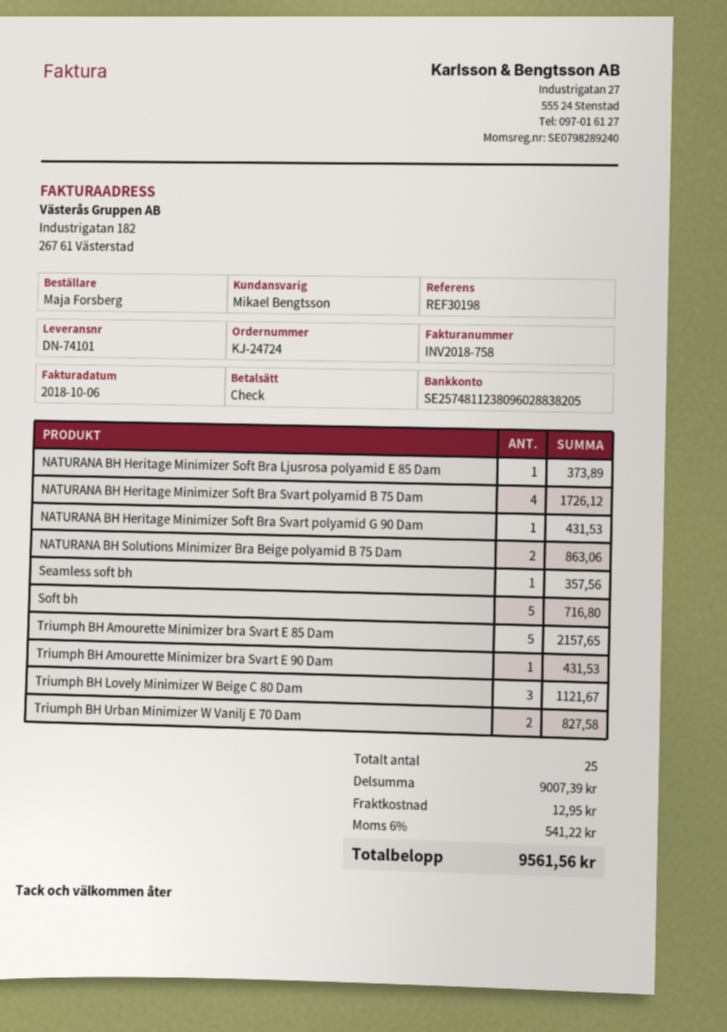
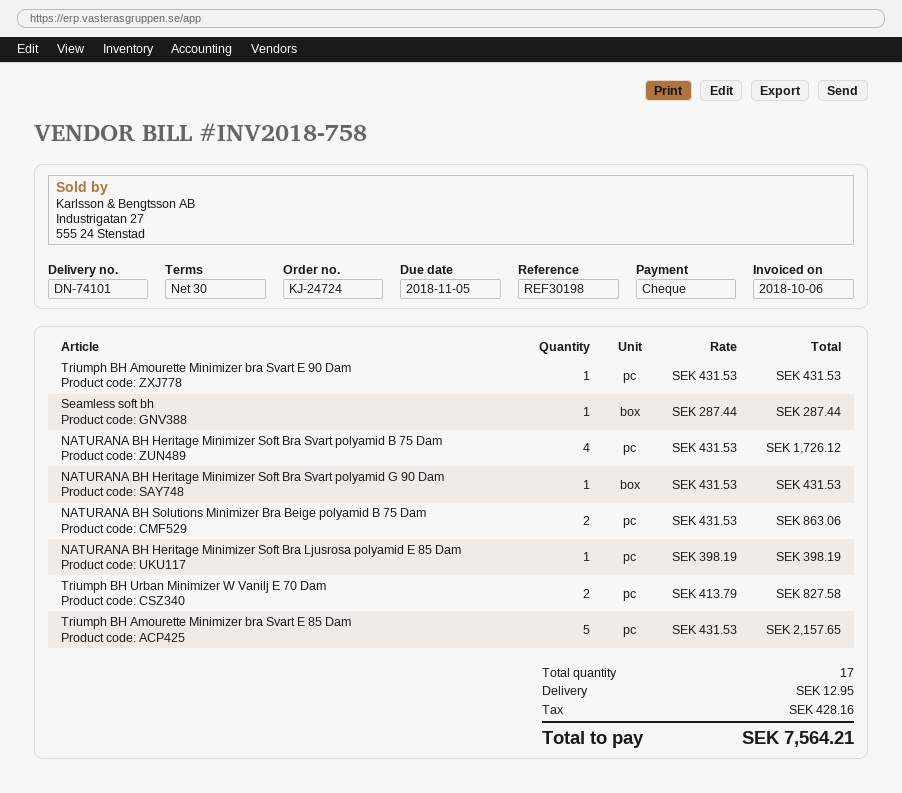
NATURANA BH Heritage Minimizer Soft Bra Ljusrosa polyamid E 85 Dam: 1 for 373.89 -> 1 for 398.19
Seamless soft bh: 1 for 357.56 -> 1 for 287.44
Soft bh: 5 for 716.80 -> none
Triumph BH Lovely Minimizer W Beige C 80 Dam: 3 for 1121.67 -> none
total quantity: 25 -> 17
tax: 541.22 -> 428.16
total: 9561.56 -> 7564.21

--

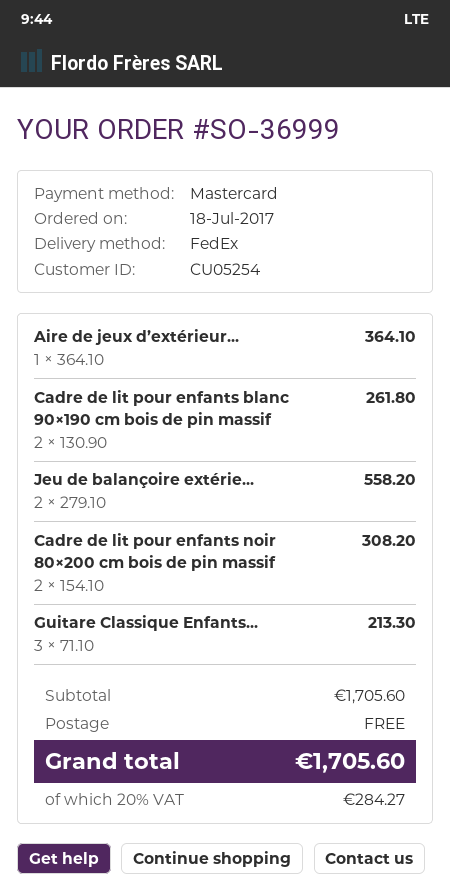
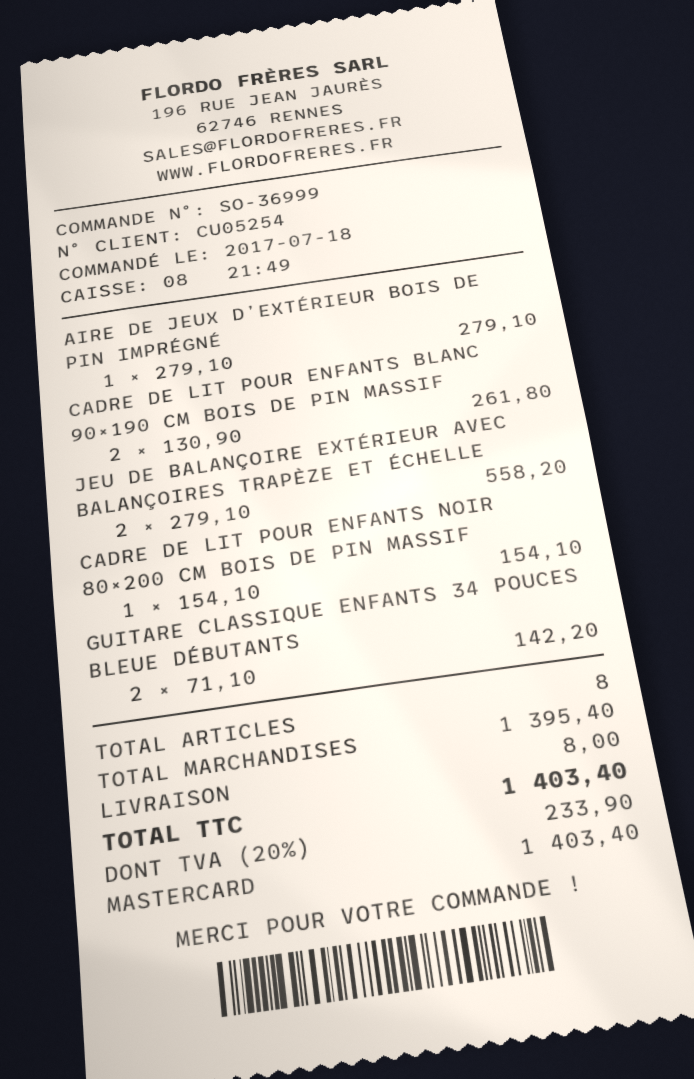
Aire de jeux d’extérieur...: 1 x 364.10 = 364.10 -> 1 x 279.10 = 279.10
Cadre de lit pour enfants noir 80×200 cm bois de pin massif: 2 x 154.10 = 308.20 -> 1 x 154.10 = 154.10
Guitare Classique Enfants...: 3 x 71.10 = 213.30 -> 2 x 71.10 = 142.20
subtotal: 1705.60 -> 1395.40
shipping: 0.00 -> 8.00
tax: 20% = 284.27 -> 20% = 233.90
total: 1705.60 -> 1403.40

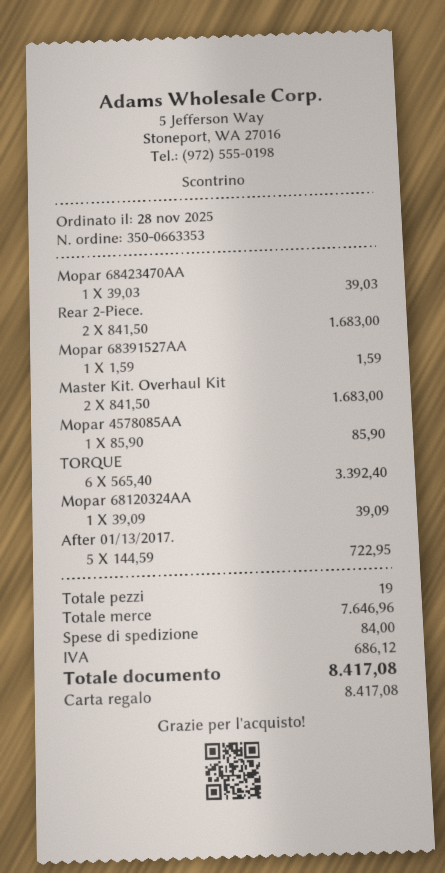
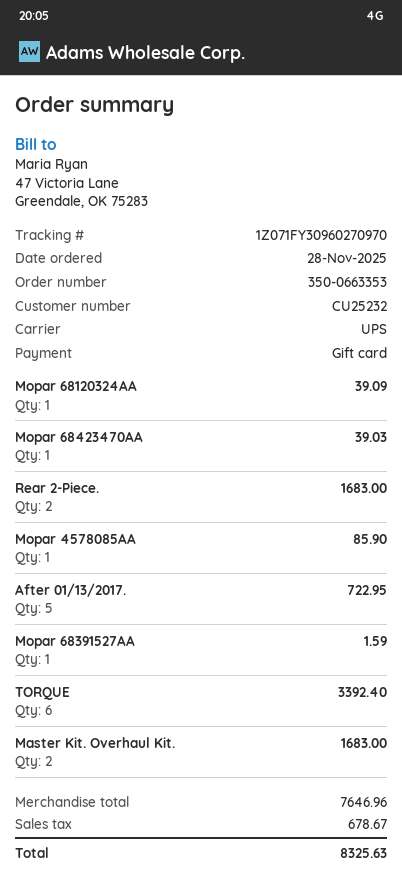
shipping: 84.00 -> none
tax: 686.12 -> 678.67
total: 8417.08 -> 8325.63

==

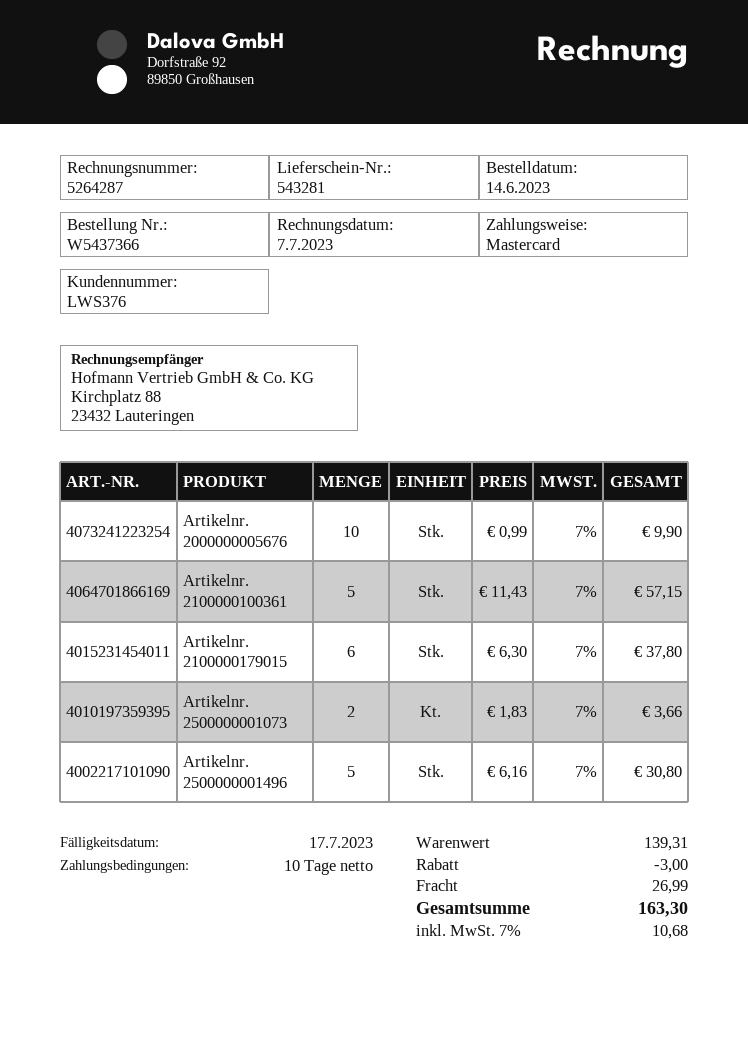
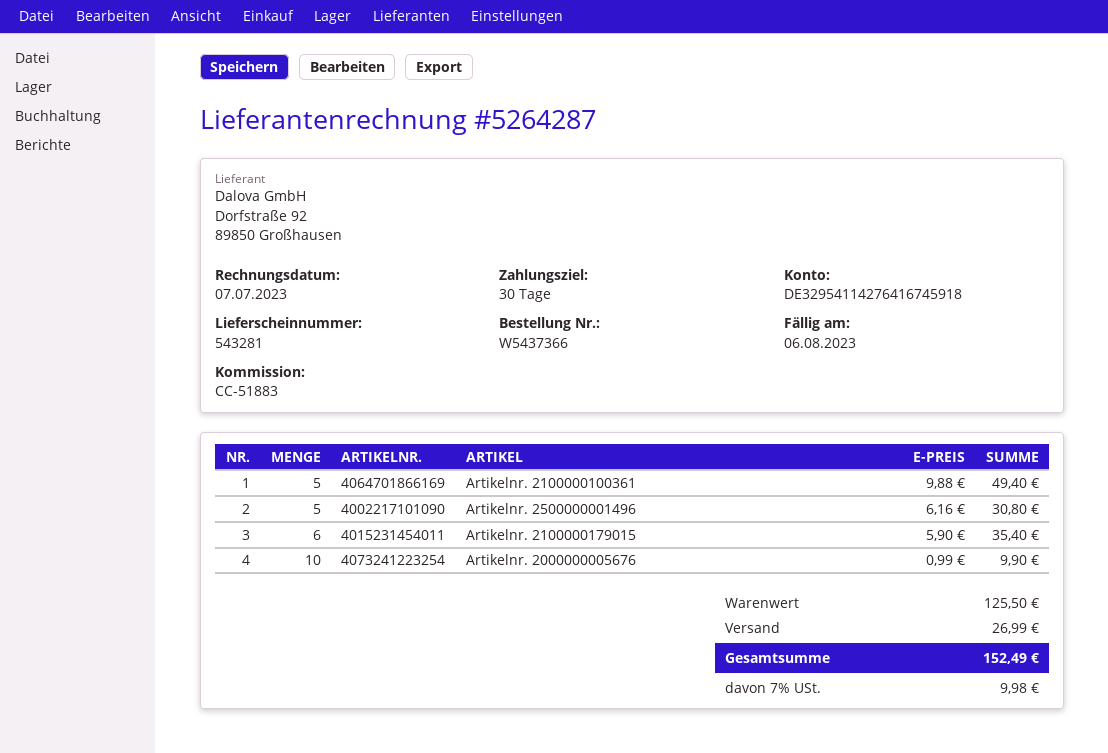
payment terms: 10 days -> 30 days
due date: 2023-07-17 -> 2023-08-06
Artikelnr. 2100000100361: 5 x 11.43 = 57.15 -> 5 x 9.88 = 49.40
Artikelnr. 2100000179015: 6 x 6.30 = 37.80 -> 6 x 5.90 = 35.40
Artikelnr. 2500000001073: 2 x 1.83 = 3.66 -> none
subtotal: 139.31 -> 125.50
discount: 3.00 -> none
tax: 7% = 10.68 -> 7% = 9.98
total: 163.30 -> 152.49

### Work to complete
Work out how many lines contain the word "Minimizer" in the records, and answer with the number only.

### Solution to this task
2